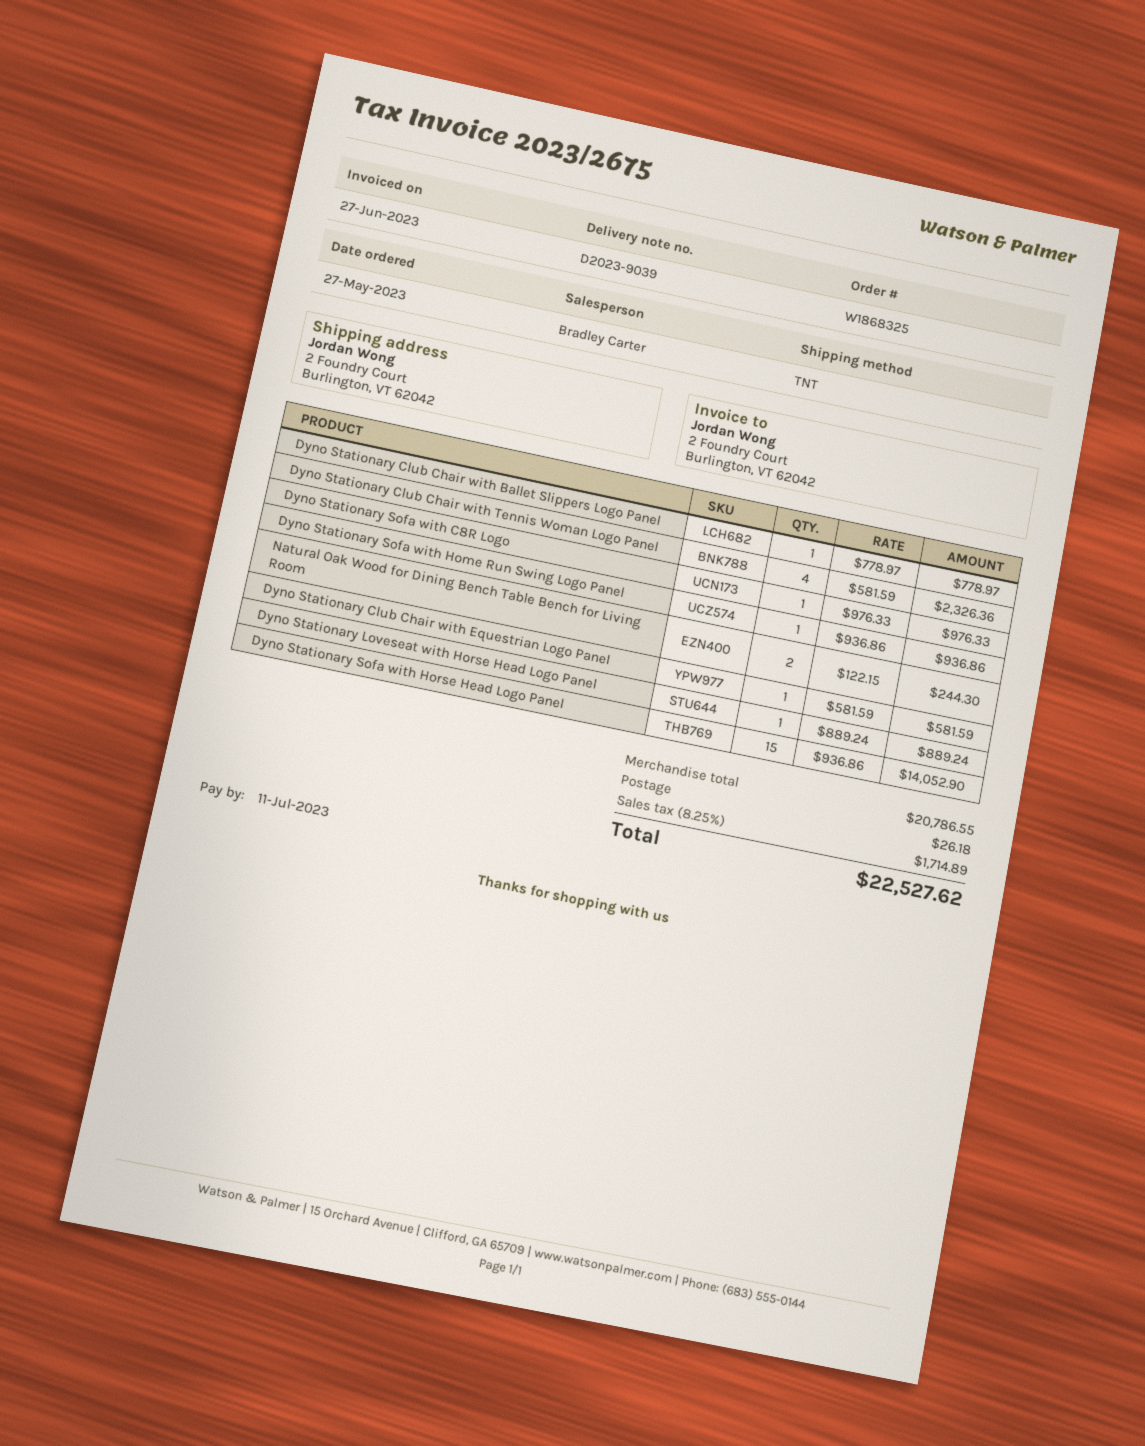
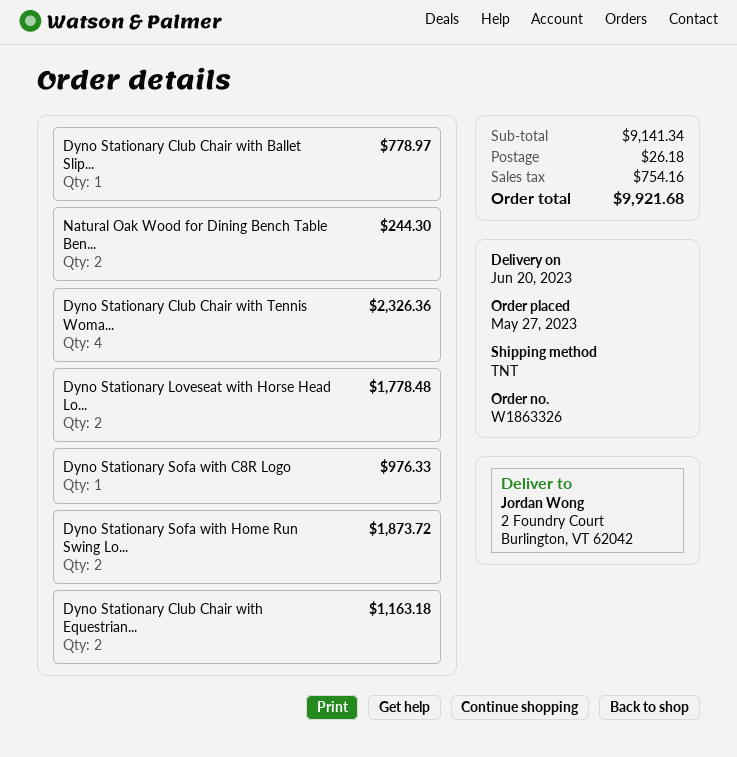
order number: W1868325 -> W1863326
Dyno Stationary Sofa with Home Run Swing Logo Panel: 1 for 936.86 -> 2 for 1873.72
Dyno Stationary Club Chair with Equestrian Logo Panel: 1 for 581.59 -> 2 for 1163.18
Dyno Stationary Loveseat with Horse Head Logo Panel: 1 for 889.24 -> 2 for 1778.48
Dyno Stationary Sofa with Horse Head Logo Panel: 15 for 14052.90 -> none
subtotal: 20786.55 -> 9141.34
tax: 1714.89 -> 754.16
total: 22527.62 -> 9921.68

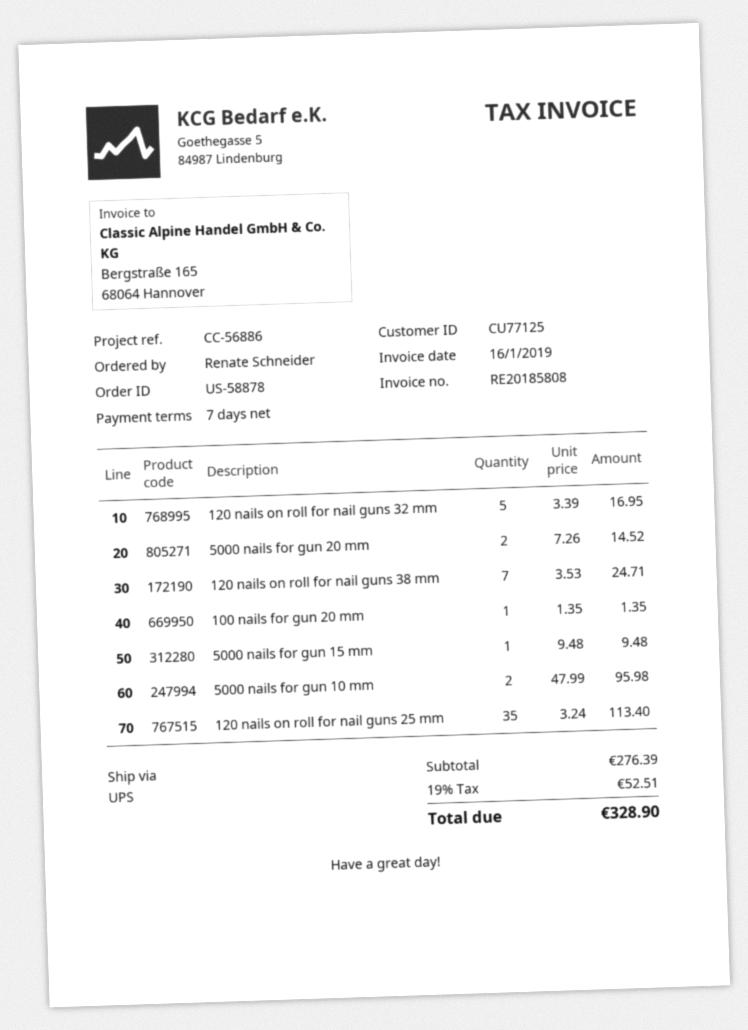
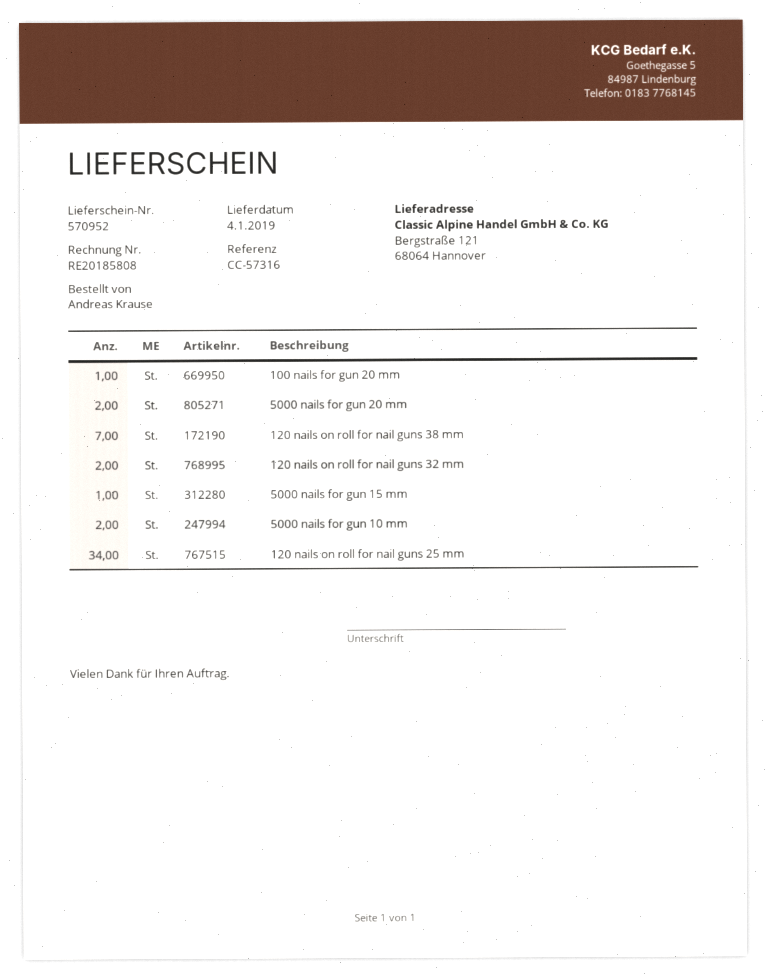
reference: CC-56886 -> CC-57316
ordered by: Renate Schneider -> Andreas Krause
120 nails on roll for nail guns 32 mm: 5 -> 2
120 nails on roll for nail guns 25 mm: 35 -> 34

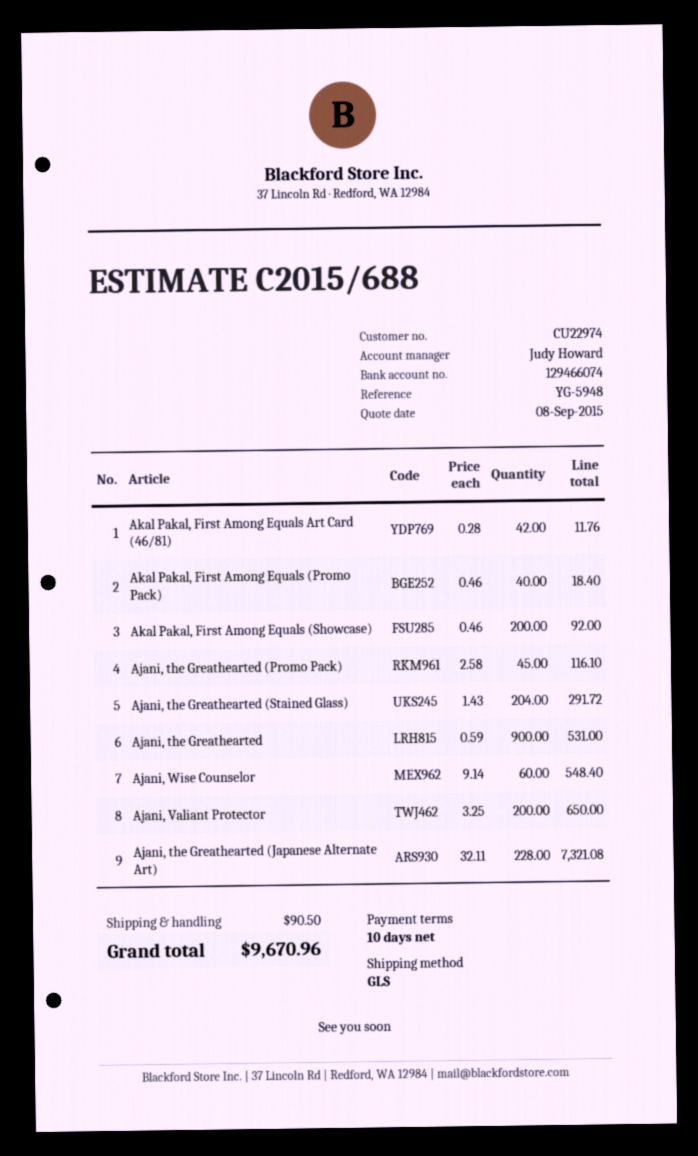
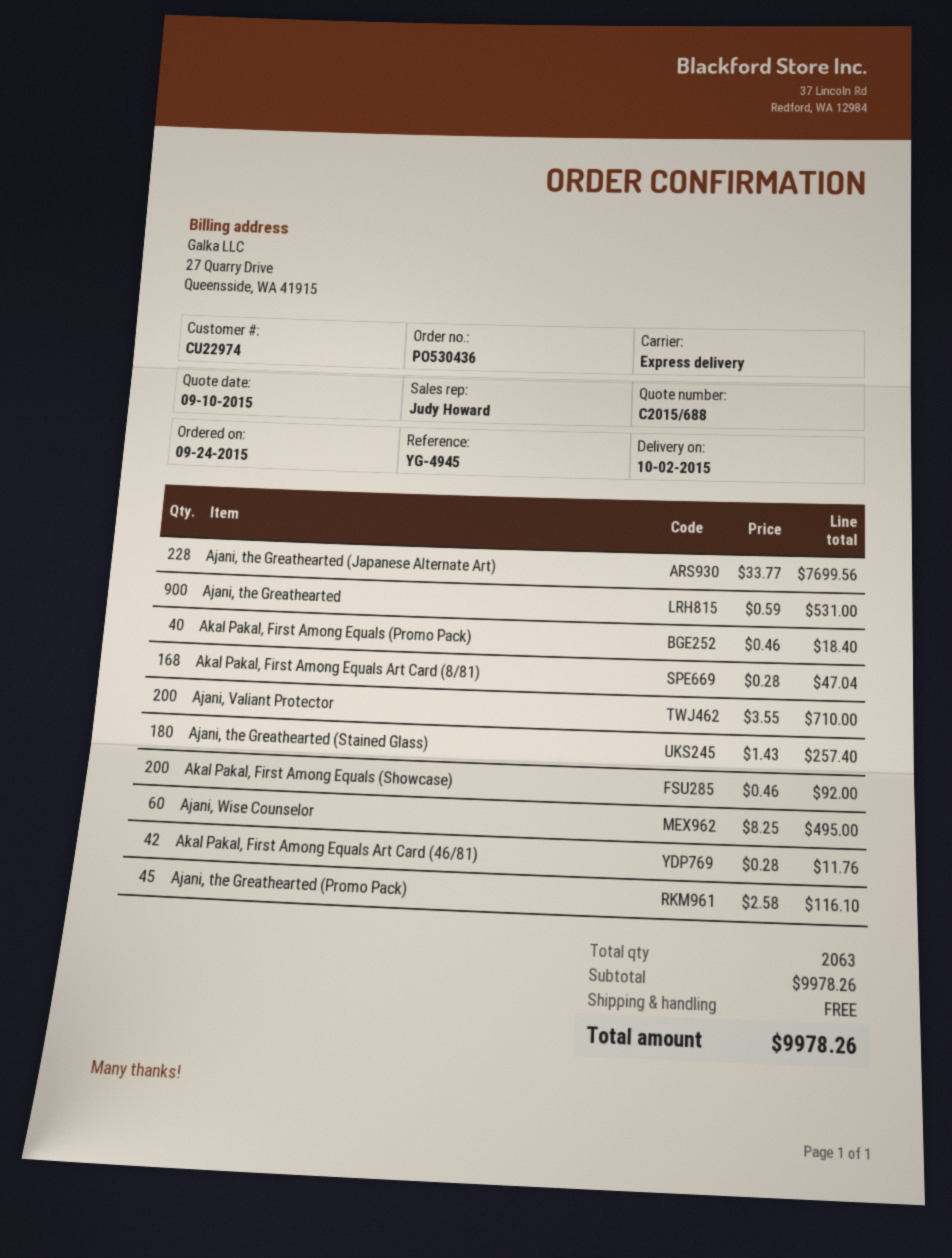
quote date: 2015-09-08 -> 2015-09-10
reference: YG-5948 -> YG-4945
shipping method: GLS -> express
Ajani, the Greathearted (Stained Glass): 204 x 1.43 = 291.72 -> 180 x 1.43 = 257.40
Ajani, Wise Counselor: 60 x 9.14 = 548.40 -> 60 x 8.25 = 495.00
Ajani, Valiant Protector: 200 x 3.25 = 650.00 -> 200 x 3.55 = 710.00
Ajani, the Greathearted (Japanese Alternate Art): 228 x 32.11 = 7321.08 -> 228 x 33.77 = 7699.56
Akal Pakal, First Among Equals Art Card (8/81): none -> 168 x 0.28 = 47.04
shipping: 90.50 -> 0.00
total: 9670.96 -> 9978.26

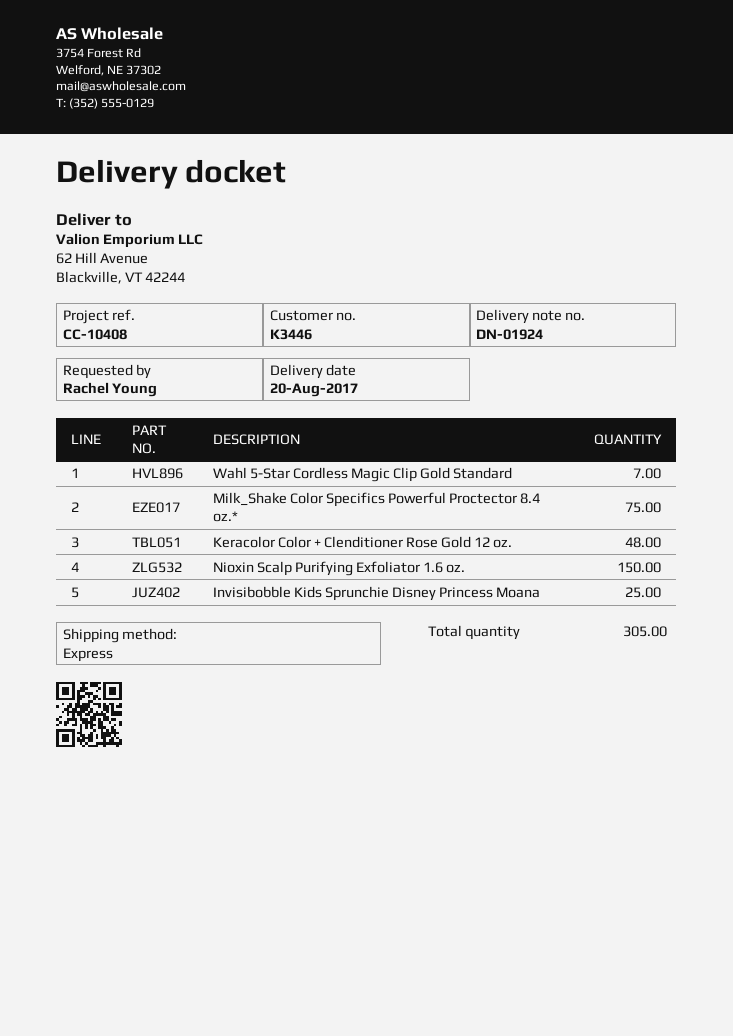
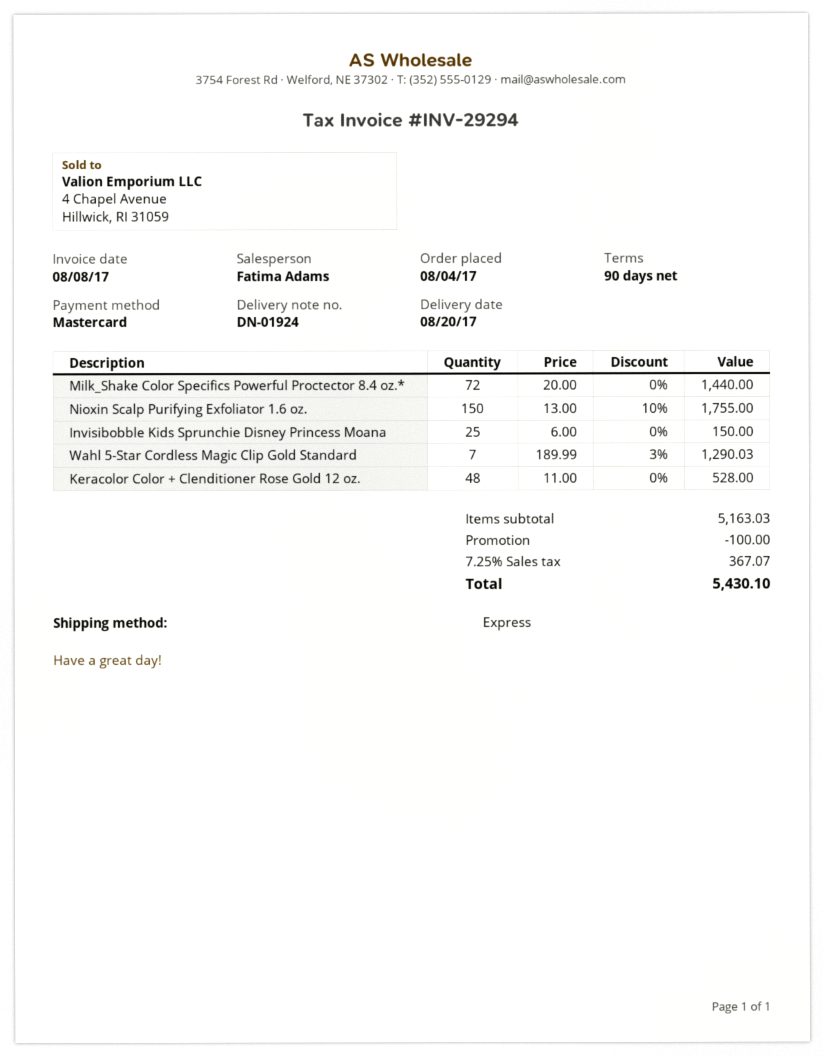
Milk_Shake Color Specifics Powerful Proctector 8.4 oz.*: 75 -> 72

*WHAT IS NEEDED*: Scan the data above and report each line in which "Sofa" is present.

*WRITTEN ANSWER*:
Dyno Stationary Sofa with Home Run Swing Logo Panel: 1 for 936.86 -> 2 for 1873.72
Dyno Stationary Sofa with Horse Head Logo Panel: 15 for 14052.90 -> none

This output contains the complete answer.